**Aim of the exercise:** Please repeat word for word the line containing "Náhrdelník s obrazem" and every following line up to and including the last one below, pictures excluded.

Stored data:
• • • •
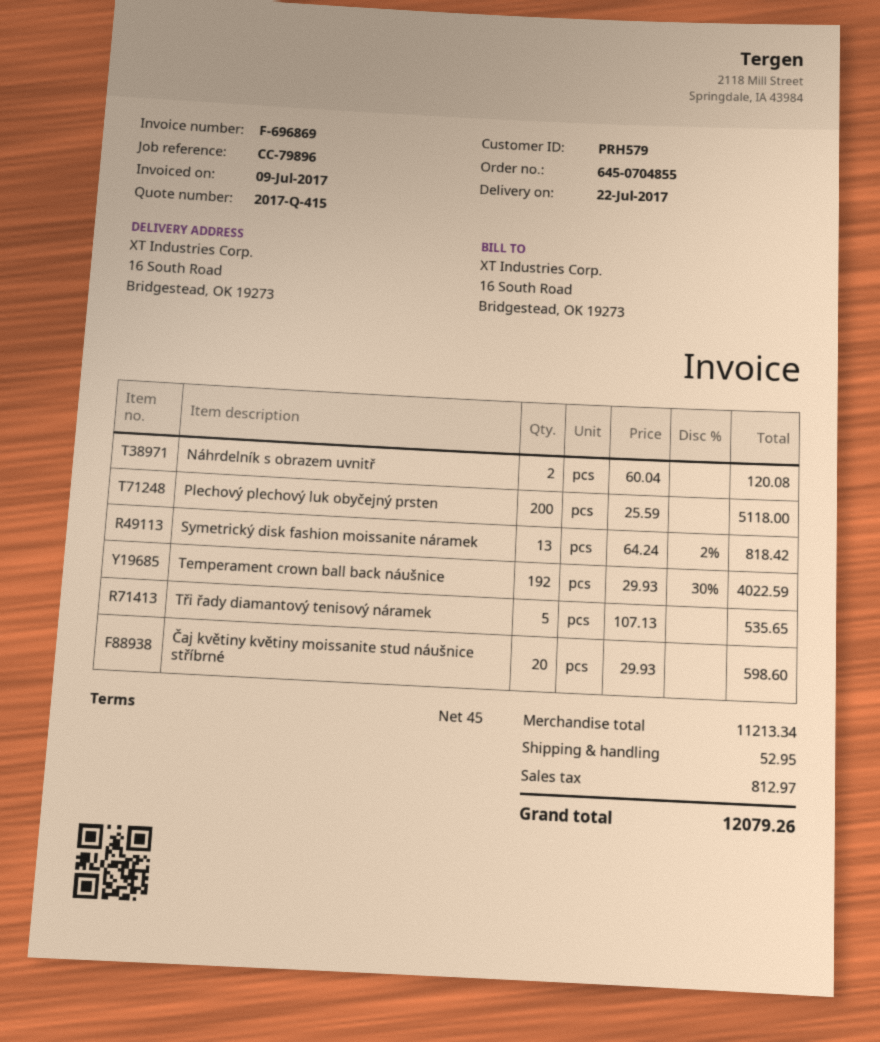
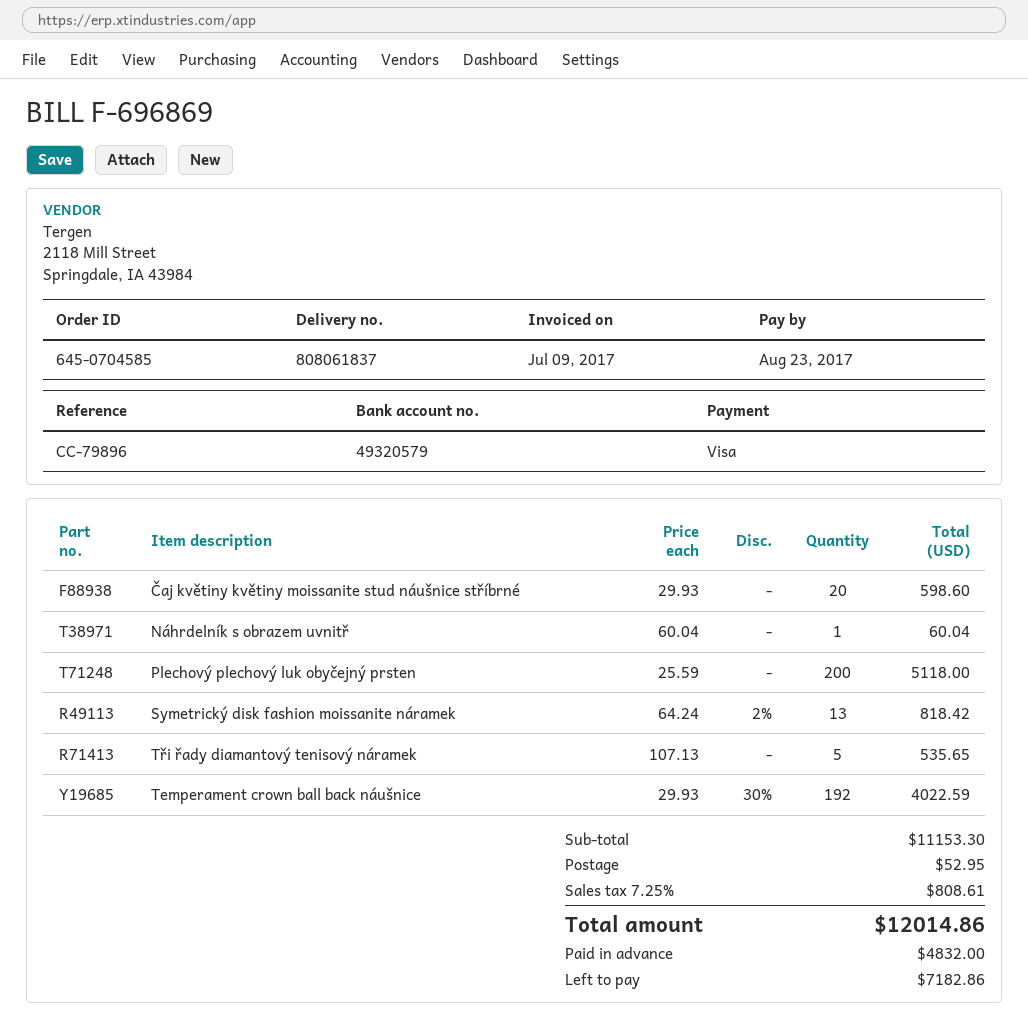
order number: 645-0704855 -> 645-0704585
Náhrdelník s obrazem uvnitř: 2 x 60.04 = 120.08 -> 1 x 60.04 = 60.04
subtotal: 11213.34 -> 11153.30
tax: 812.97 -> 808.61
total: 12079.26 -> 12014.86

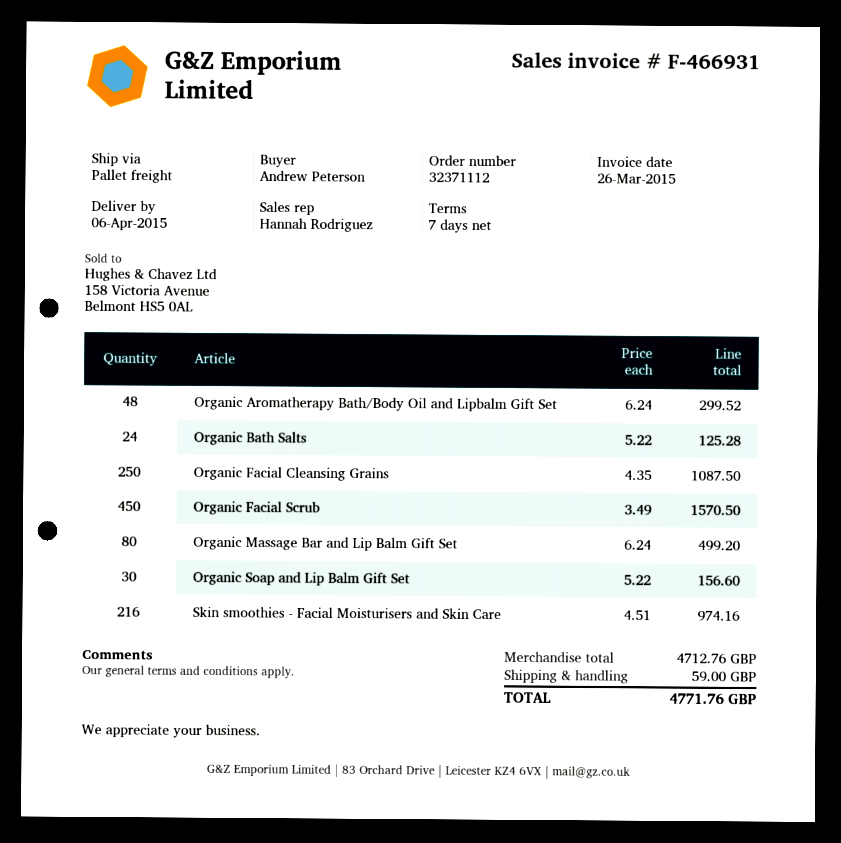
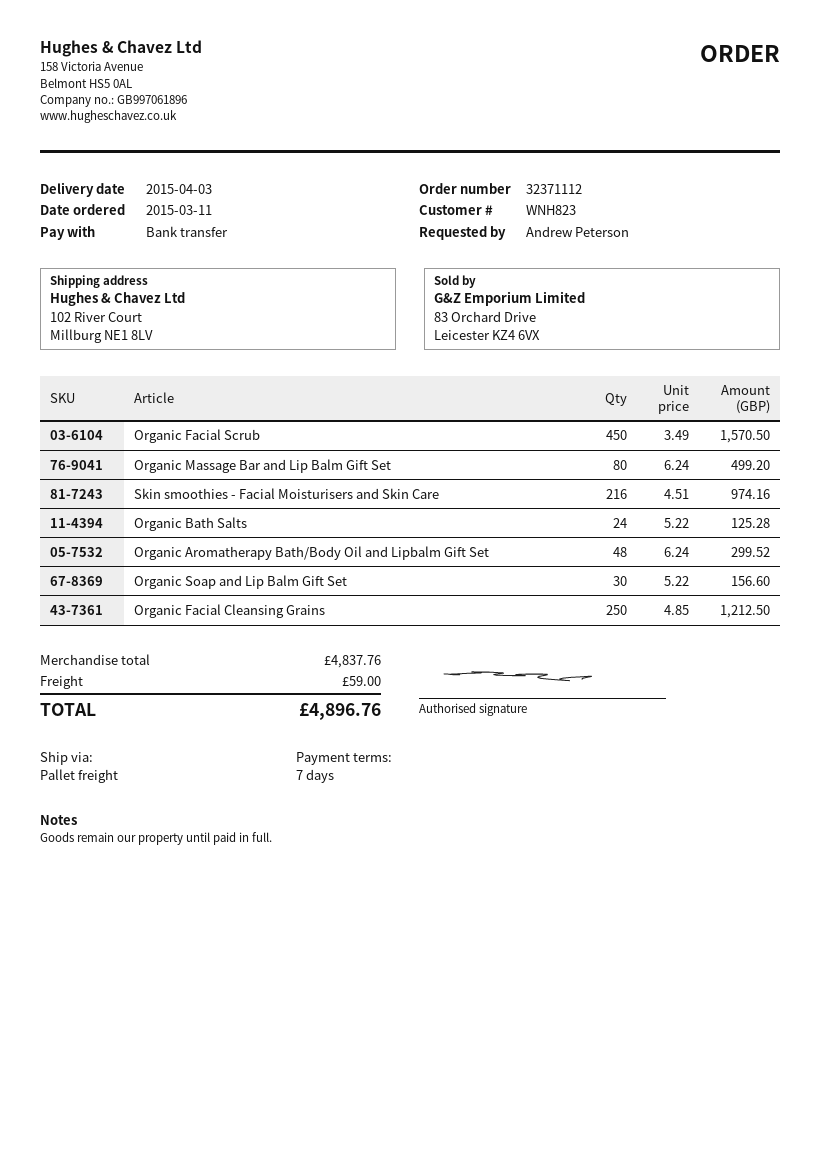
delivery date: 2015-04-06 -> 2015-04-03
Organic Facial Cleansing Grains: 250 x 4.35 = 1087.50 -> 250 x 4.85 = 1212.50
subtotal: 4712.76 -> 4837.76
total: 4771.76 -> 4896.76

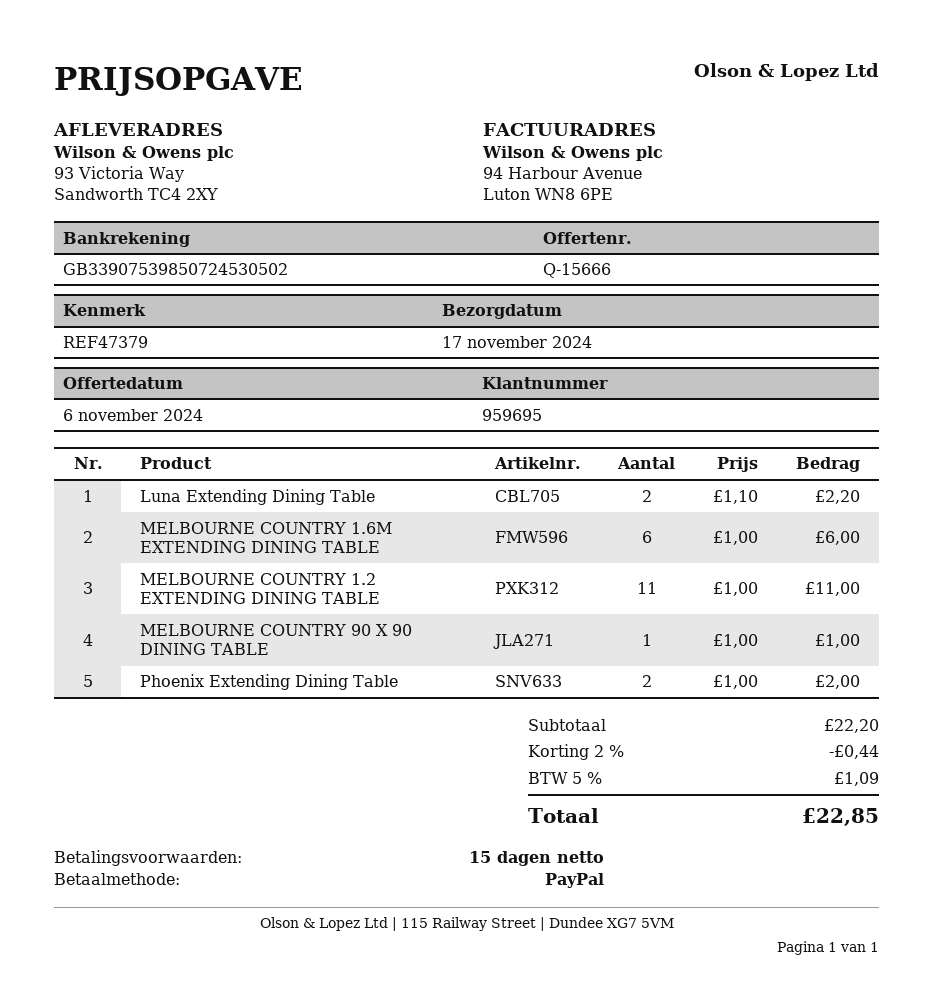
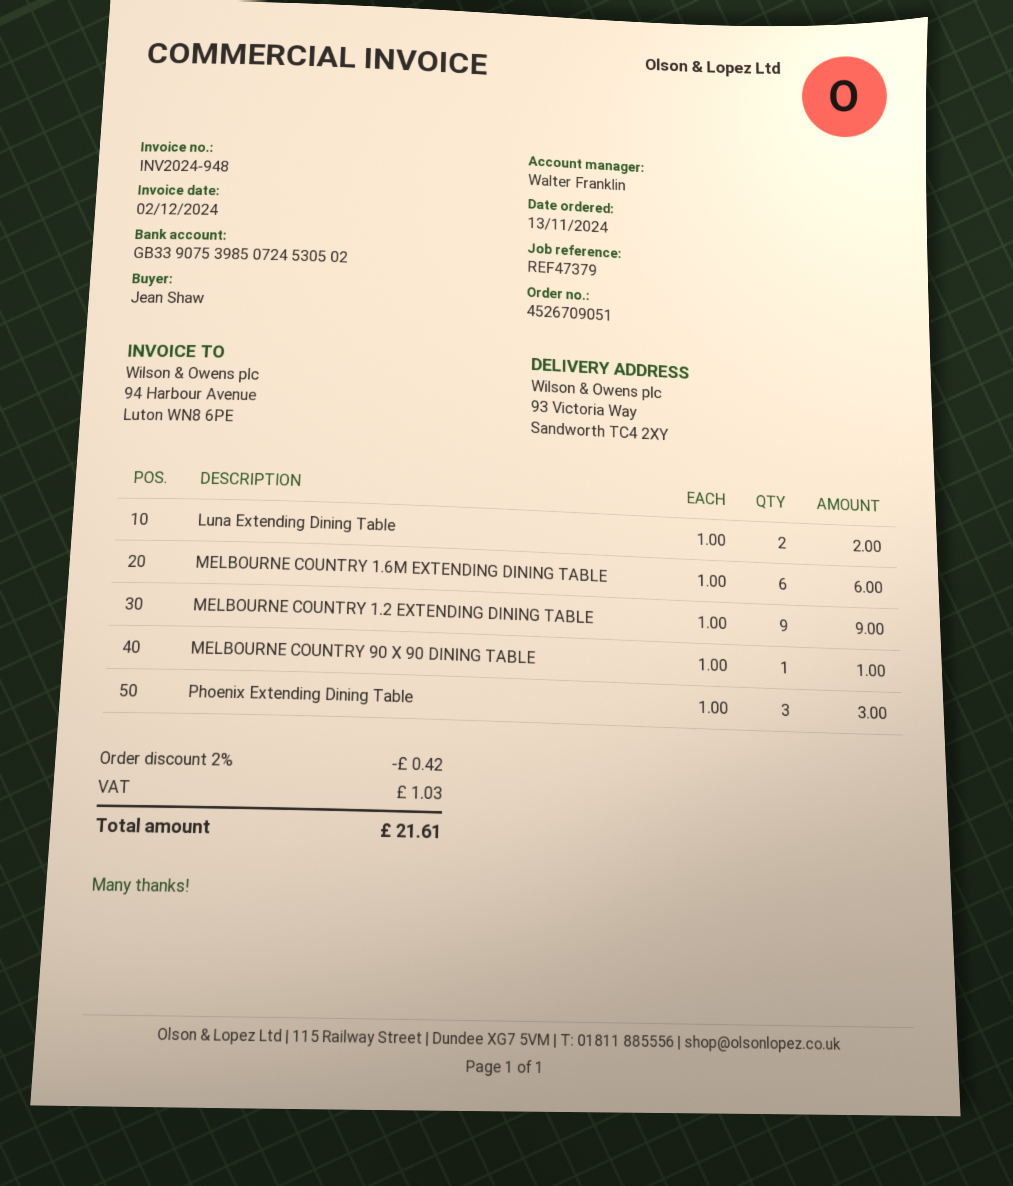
Luna Extending Dining Table: 2 x 1.10 = 2.20 -> 2 x 1.00 = 2.00
MELBOURNE COUNTRY 1.2 EXTENDING DINING TABLE: 11 x 1.00 = 11.00 -> 9 x 1.00 = 9.00
Phoenix Extending Dining Table: 2 x 1.00 = 2.00 -> 3 x 1.00 = 3.00
discount: 2% = 0.44 -> 2% = 0.42
tax: 1.09 -> 1.03
total: 22.85 -> 21.61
• • • •
**Result of the task:**
Náhrdelník s obrazem uvnitř: 2 x 60.04 = 120.08 -> 1 x 60.04 = 60.04
subtotal: 11213.34 -> 11153.30
tax: 812.97 -> 808.61
total: 12079.26 -> 12014.86

delivery date: 2015-04-06 -> 2015-04-03
Organic Facial Cleansing Grains: 250 x 4.35 = 1087.50 -> 250 x 4.85 = 1212.50
subtotal: 4712.76 -> 4837.76
total: 4771.76 -> 4896.76

Luna Extending Dining Table: 2 x 1.10 = 2.20 -> 2 x 1.00 = 2.00
MELBOURNE COUNTRY 1.2 EXTENDING DINING TABLE: 11 x 1.00 = 11.00 -> 9 x 1.00 = 9.00
Phoenix Extending Dining Table: 2 x 1.00 = 2.00 -> 3 x 1.00 = 3.00
discount: 2% = 0.44 -> 2% = 0.42
tax: 1.09 -> 1.03
total: 22.85 -> 21.61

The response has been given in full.